Quelques jours plus tard, le 19 septembre, Claude Fuzier revient à la charge, cette fois publiquement, en publiant une tribune libre dans Le Monde, sous le titre : « Le changement impossible ». Il y développe les mêmes idées. Ces positions ne rencontrent guère d’écho auprès des militants et cadres du Parti socialiste.
Le journaliste Philippe Tesson, alors au Canard enchaîné, s’en empare cependant, pour les tourner en dérision, ou plutôt profite de cette occasion de se gausser de Guy Mollet, un des animateurs de la Bataille socialiste, en le présentant comme un « ultra » qui prépare la révolution. Claude Fuzier lui répond par une lettre personnelle en date du 12 octobre 1973, entendant mettre les choses au point. | Fuzier, lettre à Philippe Tesson, 1973 | Tels sont les enseignements essentiels du 11 septembre 1973 tirés par Claude Fuzier, l’OURS et la Bataille socialiste. Posés en ces termes, ils n’intéressent pas grand monde dans la famille socialiste. Certes, celle-ci a ressenti comme une blessure le coup d’État, elle s’indigne, elle condamne, elle aide les Chiliens (restés au pays ou en exil), elle s’inquiète même pour son propre avenir en cas d’accession future au pouvoir (au point que nombre de militants socialistes, en 1981 encore, pas uniquement par boutade, parleront des « stades » et de l’éventualité d’un coup d’État militaire en France). Mais elle est désormais dans une autre logique, plus immédiate, sans se préoccuper des questions doctrinales. Le réel s’impose, sans remettre en cause le système dominant. Surtout, la position défendue par la Bataille socialiste n’avait pas beaucoup de chance d’être écoutée, ou entendue par les socialistes, dans la mesure où elle n’était guère exaltante à court ou à moyen terme : après tant d’années de pouvoir exercé par la droite, nombre d’entre eux trouvaient que l’heure de l’alternance était légitimement venue. Mais les conditions et les précautions mises par Claude Fuzier et ses amis étaient telles que cette alternance paraissait reportée aux calendes grecques… La génération des dirigeants des années soixante-dix, alors en pleine lancée de conquête du pouvoir, ne pouvait pas le supporter. Même s’il ne partageait pas cette position, Claude Fuzier cherchait toujours à la comprendre. Il m’a en effet déclaré en 1991 : « Pourquoi le leur reprocher ? Nos histoires étaient indéfendables, si l’on tient compte à la fois des ambitions légitimes personnelles et de l’aspiration à prendre les affaires de l’État ».

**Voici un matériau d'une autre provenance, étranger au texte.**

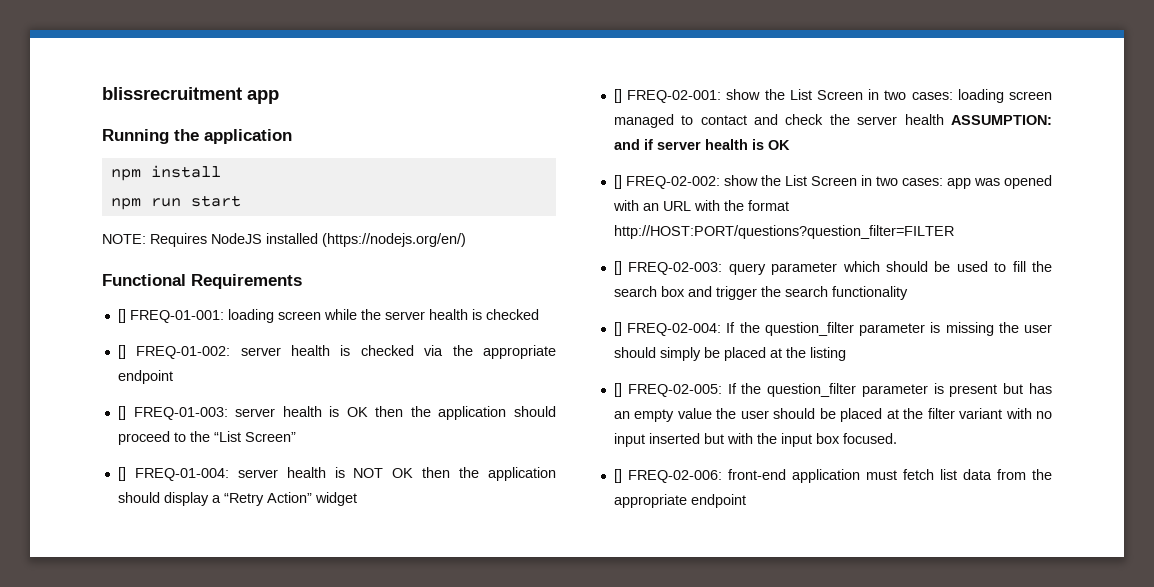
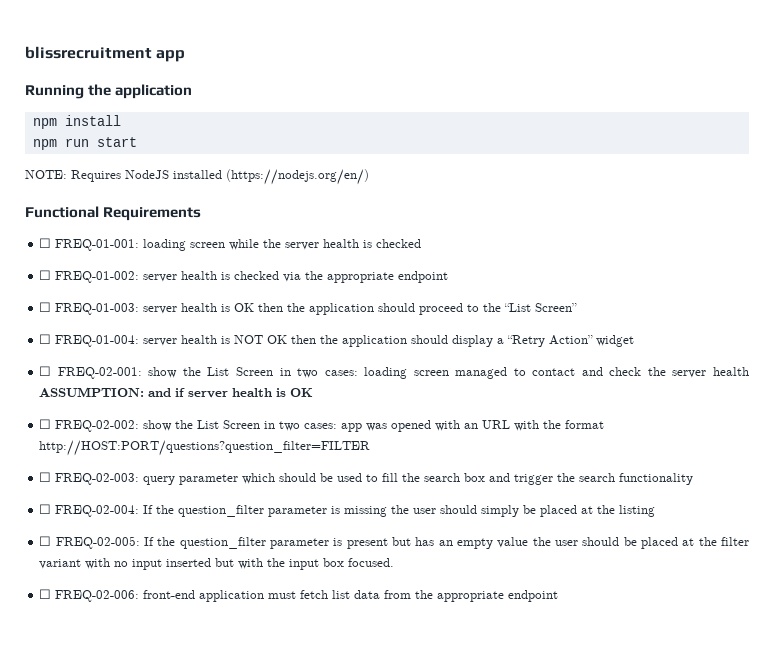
[117,309,126,323] [] -> [39,238,52,248] ☐
[117,345,126,359] [] -> [39,270,52,280] ☐
[117,406,126,420] [] -> [39,302,52,312] ☐
[117,467,126,481] [] -> [39,334,52,344] ☐
[613,89,622,103] [] -> [39,366,52,376] ☐
[613,175,622,189] [] -> [39,419,52,429] ☐
[613,261,622,275] [] -> [39,472,52,482] ☐
[613,322,622,336] [] -> [39,504,52,514] ☐
[613,383,622,397] [] -> [39,536,52,546] ☐
[613,469,622,483] [] -> [39,589,52,599] ☐

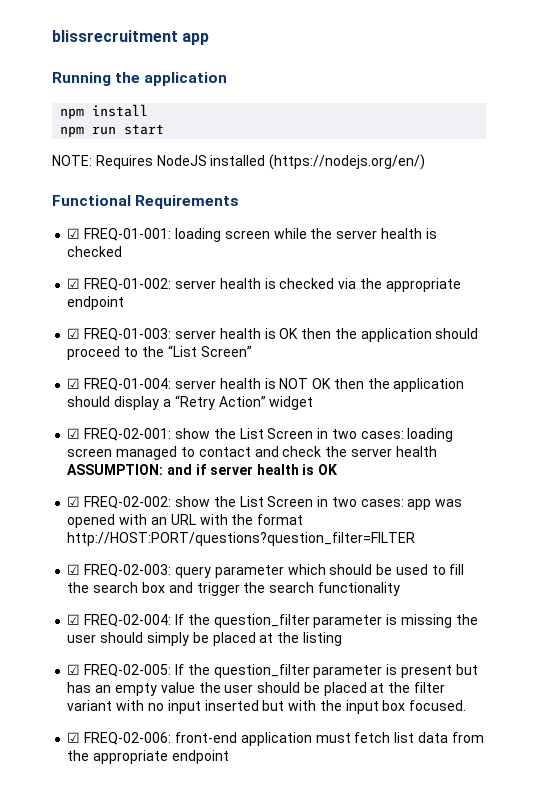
[39,238,52,248] ☐ -> [67,228,81,239] ☑
[39,270,52,280] ☐ -> [67,278,81,289] ☑
[39,302,52,312] ☐ -> [67,328,81,339] ☑
[39,334,52,344] ☐ -> [67,378,81,389] ☑
[39,366,52,376] ☐ -> [67,428,81,439] ☑
[39,419,52,429] ☐ -> [67,496,81,507] ☑
[39,472,52,482] ☐ -> [67,564,81,575] ☑
[39,504,52,514] ☐ -> [67,614,81,625] ☑
[39,536,52,546] ☐ -> [67,664,81,675] ☑
[39,589,52,599] ☐ -> [67,732,81,743] ☑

1983 : de nouveaux débats à l’OURS 10 ans plus tard, en septembre 1983, l’OURS organise un colloque sur le Chili, qui s’est tenu, symboliquement, à la mairie de Bondy. Claude Fuzier est le premier magistrat de cette commune depuis 1977.
Cette manifestation, il faut le noter, a été la seule qui ait été organisée en France pour l’anniversaire du coup d’État. On note, parmi les participants, Français et Chiliens : Jacques Chonchol, Gonzalo Arroyo, Antoine Blanca, Alexandre Dorna, Pedro Miras, Michel Cépède, Adrien Spinetta, Antoine Blanca, Véronique Neiertz. Les actes en ont été publiés dans deux Cahier & Revue de l’OURS (n° 147, janvier 1984, et 148, février 1984).
Deux séances ont été organisées : la première a permis de dresser un bilan de 10 ans de dictature au Chili (à partir d’un exposé introductif de Jacques Chonchol (ancien ministre de Salvador Allende et directeur de l’Institut des Hautes études d’Amérique latine), la seconde a été consacrée aux perspectives de restauration de la démocratie au Chili.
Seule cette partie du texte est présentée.